Where the records below show a line containing "[438,161,475,173] [46,185,328,197] ceiling.", start copying; end with the line containing "[481,219,543,231] they hugged", and copy it too.

-- RECORD SET follows --

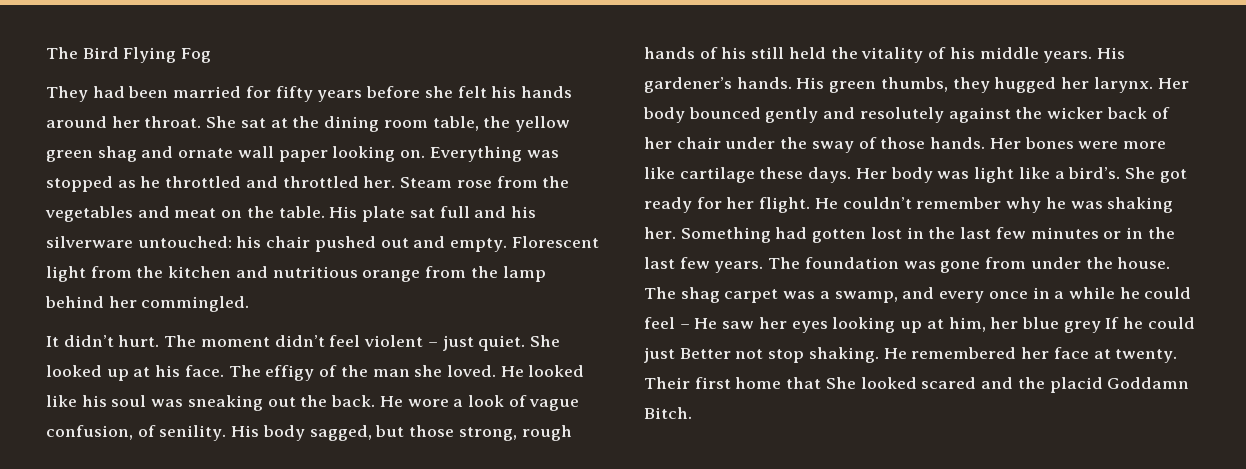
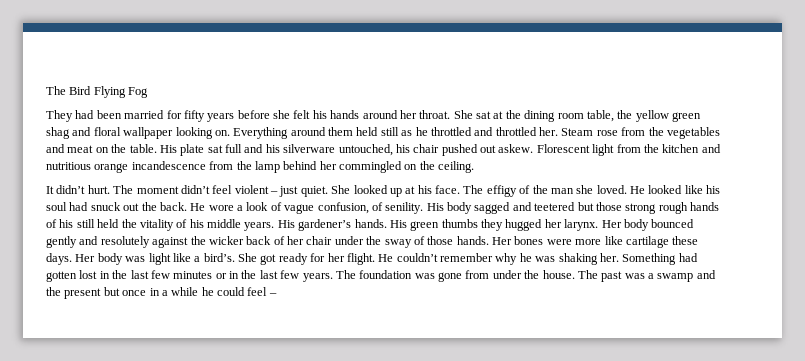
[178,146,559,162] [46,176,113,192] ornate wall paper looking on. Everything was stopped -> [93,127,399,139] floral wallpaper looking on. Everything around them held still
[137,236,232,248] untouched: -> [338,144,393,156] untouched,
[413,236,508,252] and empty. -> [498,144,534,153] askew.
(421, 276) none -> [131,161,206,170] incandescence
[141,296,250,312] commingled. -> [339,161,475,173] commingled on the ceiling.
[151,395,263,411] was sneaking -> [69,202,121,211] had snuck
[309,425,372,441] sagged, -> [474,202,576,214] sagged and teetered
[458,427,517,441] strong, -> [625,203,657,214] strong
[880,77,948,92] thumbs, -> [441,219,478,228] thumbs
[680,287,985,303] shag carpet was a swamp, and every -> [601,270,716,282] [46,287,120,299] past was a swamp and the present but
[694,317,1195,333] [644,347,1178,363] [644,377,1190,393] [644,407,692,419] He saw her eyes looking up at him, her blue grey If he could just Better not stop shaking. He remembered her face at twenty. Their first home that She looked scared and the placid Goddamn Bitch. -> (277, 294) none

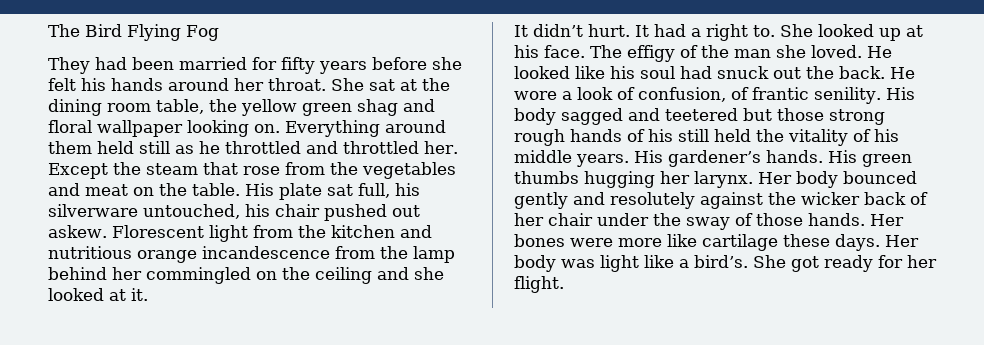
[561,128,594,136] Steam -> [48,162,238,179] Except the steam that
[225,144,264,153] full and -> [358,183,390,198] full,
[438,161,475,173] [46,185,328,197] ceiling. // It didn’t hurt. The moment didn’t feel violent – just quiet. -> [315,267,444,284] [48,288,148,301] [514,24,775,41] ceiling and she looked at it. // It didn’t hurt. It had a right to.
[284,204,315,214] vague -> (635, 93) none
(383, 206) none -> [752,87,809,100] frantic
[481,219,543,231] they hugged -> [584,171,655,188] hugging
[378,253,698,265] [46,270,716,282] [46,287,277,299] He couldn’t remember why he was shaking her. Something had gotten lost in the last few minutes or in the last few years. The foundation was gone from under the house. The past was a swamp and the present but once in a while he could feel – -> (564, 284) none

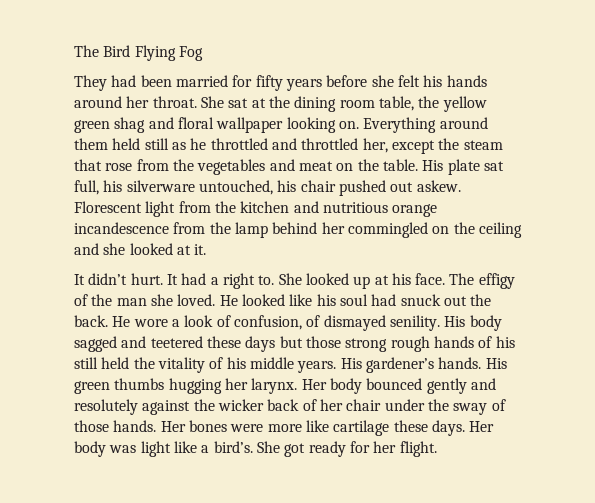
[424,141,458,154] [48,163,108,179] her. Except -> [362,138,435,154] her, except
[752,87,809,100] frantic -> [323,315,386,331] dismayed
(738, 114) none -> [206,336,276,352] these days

-- RECORD SET concluded --

**EXPECTED ANSWER**
[438,161,475,173] [46,185,328,197] ceiling. // It didn’t hurt. The moment didn’t feel violent – just quiet. -> [315,267,444,284] [48,288,148,301] [514,24,775,41] ceiling and she looked at it. // It didn’t hurt. It had a right to.
[284,204,315,214] vague -> (635, 93) none
(383, 206) none -> [752,87,809,100] frantic
[481,219,543,231] they hugged -> [584,171,655,188] hugging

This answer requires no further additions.